It is immediately apparent that the lower the water inlet temperatures we work with the condensing boiler, the more energy is recovered from the flue gases, reaching the maximum possible efficiency of 108% and the lowest possible fuel consumption. Thus, the combination of condensing boilers with low temperature systems such as floor, wall and ceiling heating and local fan coil water conditioning units with a temperature range of 35-50˚C is ideal, achieving standard efficiency levels. Combination with radiators can be made equally efficient, as if one chooses to work with water inlet temperatures of 70˚C maximum one already achieves a better degree of efficiency than a conventional boiler, and if one chooses to size the radiators for efficiencies with lower temperatures in the range of 50-55˚C one achieves even better results. The positive thing is that in Greece, for reasons not relevant to this article, we find a large percentage of oversized radiators, making it possible to replace the old boiler with a new technology, without the need for large-scale and costly interventions.

However, a prerequisite for these systems is the combination of the condensing boiler with automatic compensation for progressive operation of the heating system, where the water supply temperature varies continuously according to the external temperature, where in periods with partial heating loads it is possible to use low temperatures.

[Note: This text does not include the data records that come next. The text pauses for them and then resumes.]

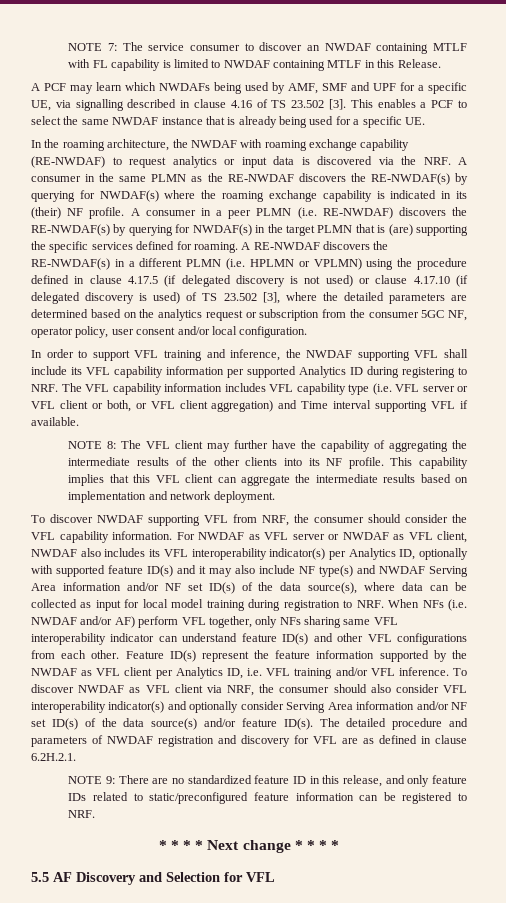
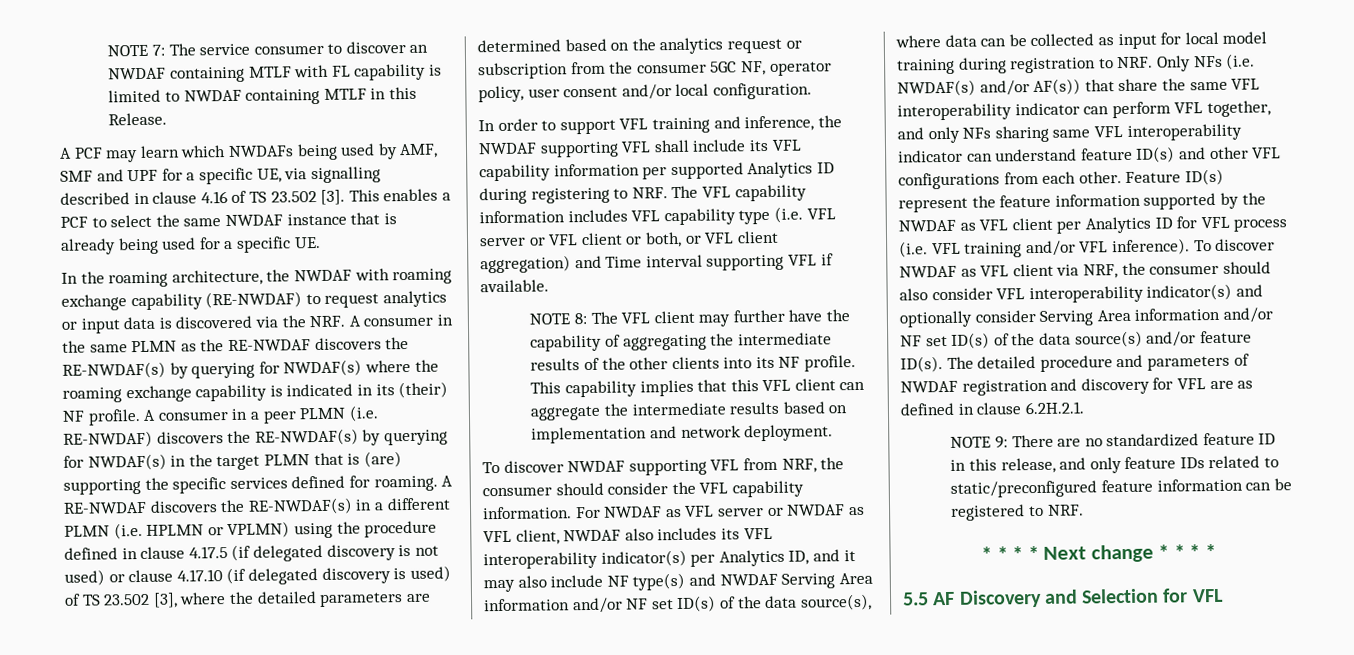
- For NWDAF as VFL server or NWDAF as VFL client, NWDAF also includes its VFL interoperability indicator(s) per Analytics ID, optionally with supported feature ID(s) and it may also include NF type(s) and NWDAF Serving Area information and/or NF set ID(s) of the data source(s), where data can be collected as input for local model training during registration to NRF. When NFs (i.e. NWDAF and/or AF) perform VFL together, only NFs sharing same VFL interoperability indicator can understand feature ID(s) and other VFL configurations from each other.
+ For NWDAF as VFL server or NWDAF as VFL client, NWDAF also includes its VFL interoperability indicator(s) per Analytics ID, and it may also include NF type(s) and NWDAF Serving Area information and/or NF set ID(s) of the data source(s), where data can be collected as input for local model training during registration to NRF. Only NFs (i.e. NWDAF(s) and/or AF(s)) that share the same VFL interoperability indicator can perform VFL together, and only NFs sharing same VFL interoperability indicator can understand feature ID(s) and other VFL configurations from each other.
- Feature ID(s) represent the feature information supported by the NWDAF as VFL client per Analytics ID, i.e. VFL training and/or VFL inference.
+ Feature ID(s) represent the feature information supported by the NWDAF as VFL client per Analytics ID for VFL process (i.e. VFL training and/or VFL inference).

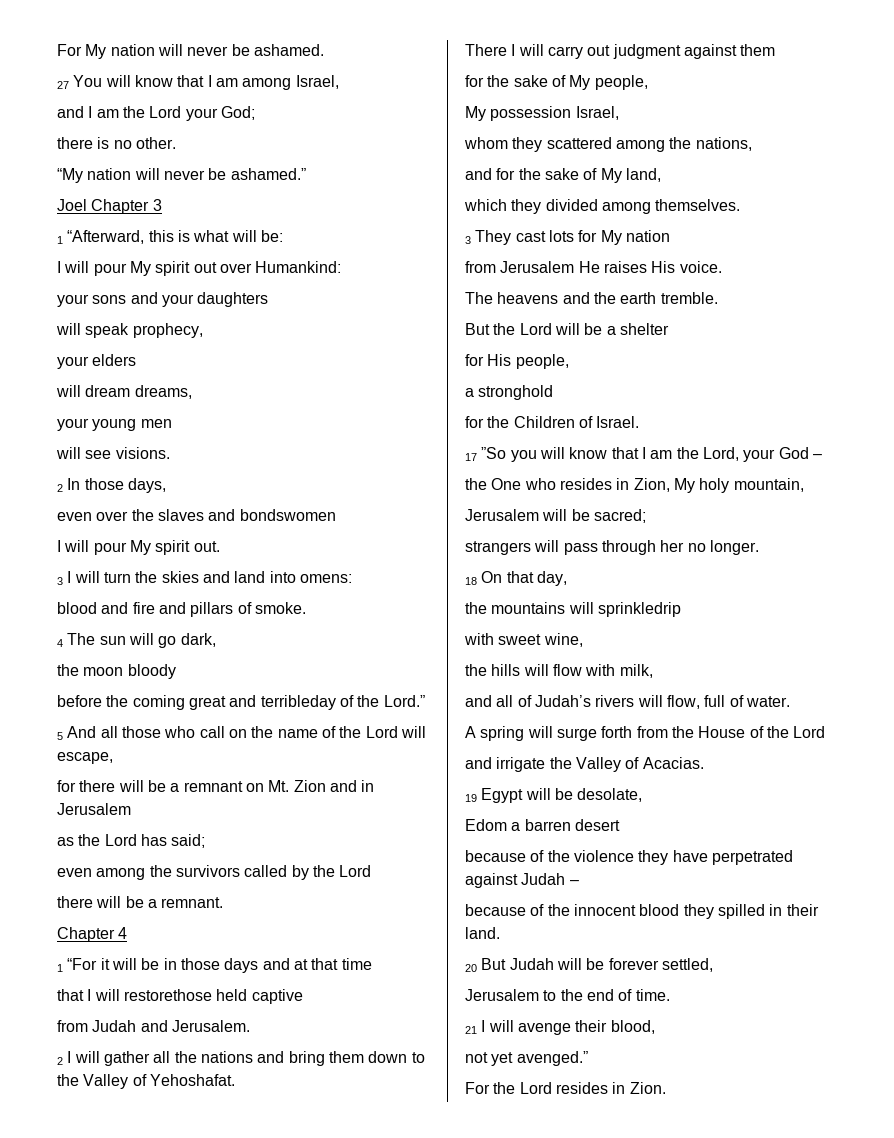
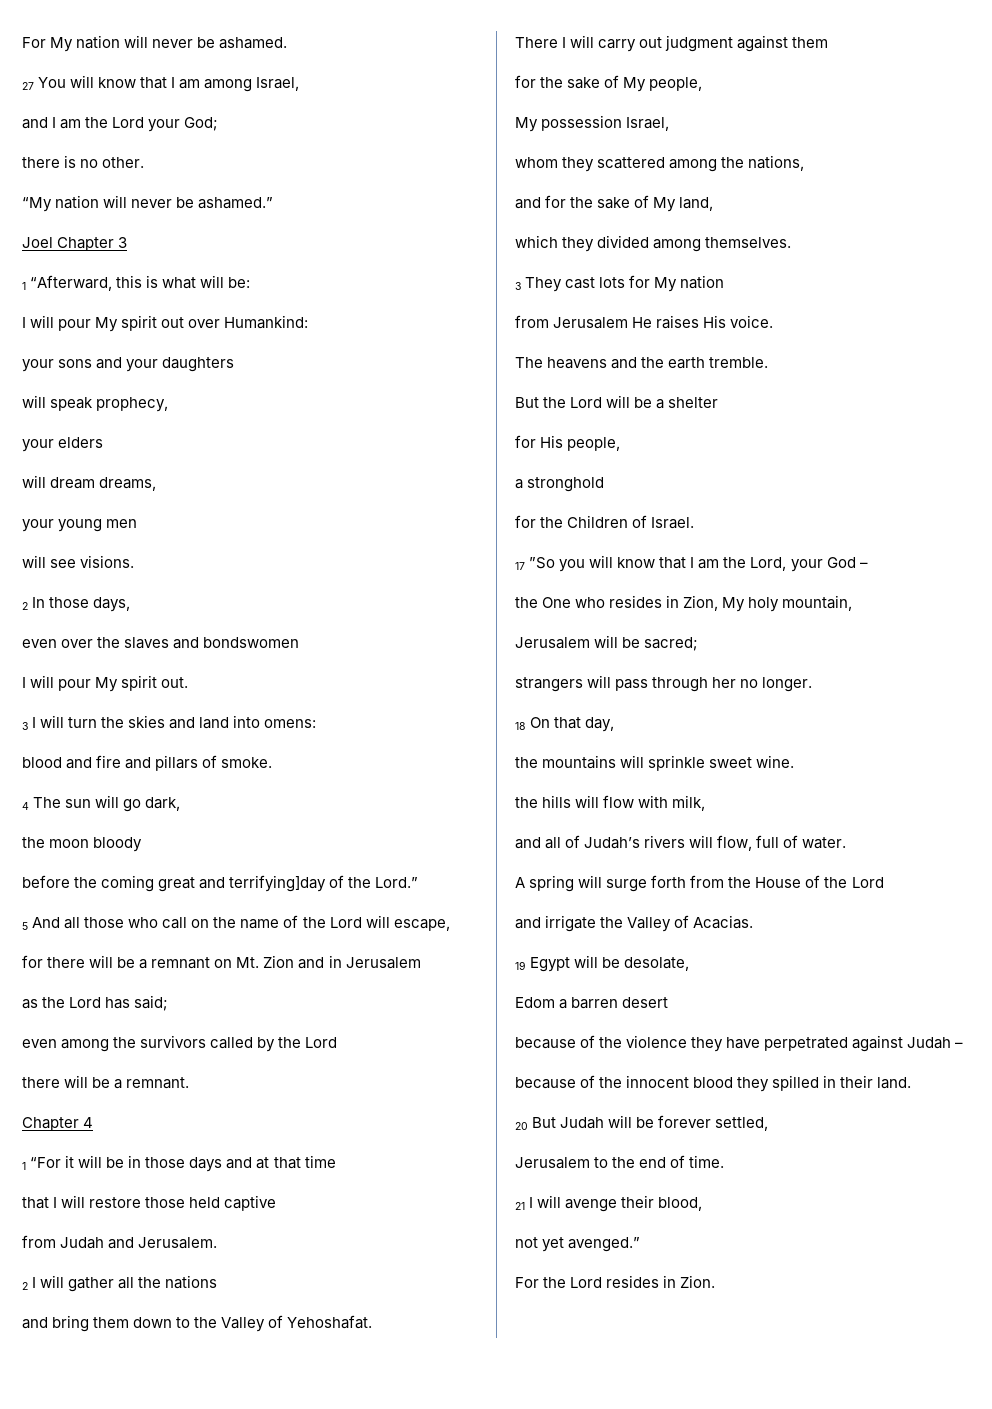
- before the coming great and terribleday of the Lord.”
+ before the coming great and terrifying]day of the Lord.”
- that I will restorethose held captive
+ that I will restore those held captive
- 2 I will gather all the nations and bring them down to the Valley of Yehoshafat.
+ 2 I will gather all the nations
+ and bring them down to the Valley of Yehoshafat.
- the mountains will sprinkledrip
- with sweet wine,
+ the mountains will sprinkle sweet wine.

In addition, condensing boilers mostly have a premixed combustion system (the combustion air is mixed with the fuel before entering the combustion chamber) and electronically controlled variable-speed fans, thus coming very close to the theoretical model of perfect combustion over the entire boiler power range, which means that the emission of 'dangerous' pollutants such as CO (carbon monoxide) and NOx (nitrogen oxides) is minimised to the maximum. Thus condensing boilers are not only economical in terms of fuel consumption, but also very environmentally friendly.

Finally, a very important advantage offered by condensing technology is the possibility of replacing a high-power boiler in larger buildings with an array of several boilers together of smaller capacity each, in parallel hydraulic arrangement. Since in larger scale applications, the power required to meet thermal needs varies significantly during the winter season, and is a function of both the variation in outdoor temperatures and the timing of loads, the condensing boiler array comes to provide high energy efficiency solutions. Thus, the number of boilers and the power percentage of each boiler selected by the central automation system controlling the array is a function of the actual load demanded. The advantages of the condensing boiler array are numerous and significant, as:

a) we make maximum use of condensation technology,

b) we achieve full analog operation with a power setting of 1:7,

c) achieve maximum savings in fuel consumption; and

d) we have total flexibility with the possibility of future expansion of the system.

Ventilation with heat recovery

The interiors of a building, whether it is a domestic or commercial application, are bound to need ventilation and renewal of the "dirty" air with fresh air from the outside environment. Particularly in new construction where the spaces are airtight this need is even more imperative. However, in conventional ventilation systems what happens is that conditioned air is simply expelled to the outside environment, and new unconditioned air enters the building. Practically whatever energy we have spent to heat or cool the internal air of the building is simply being rejected into the environment, "throwing money out the window".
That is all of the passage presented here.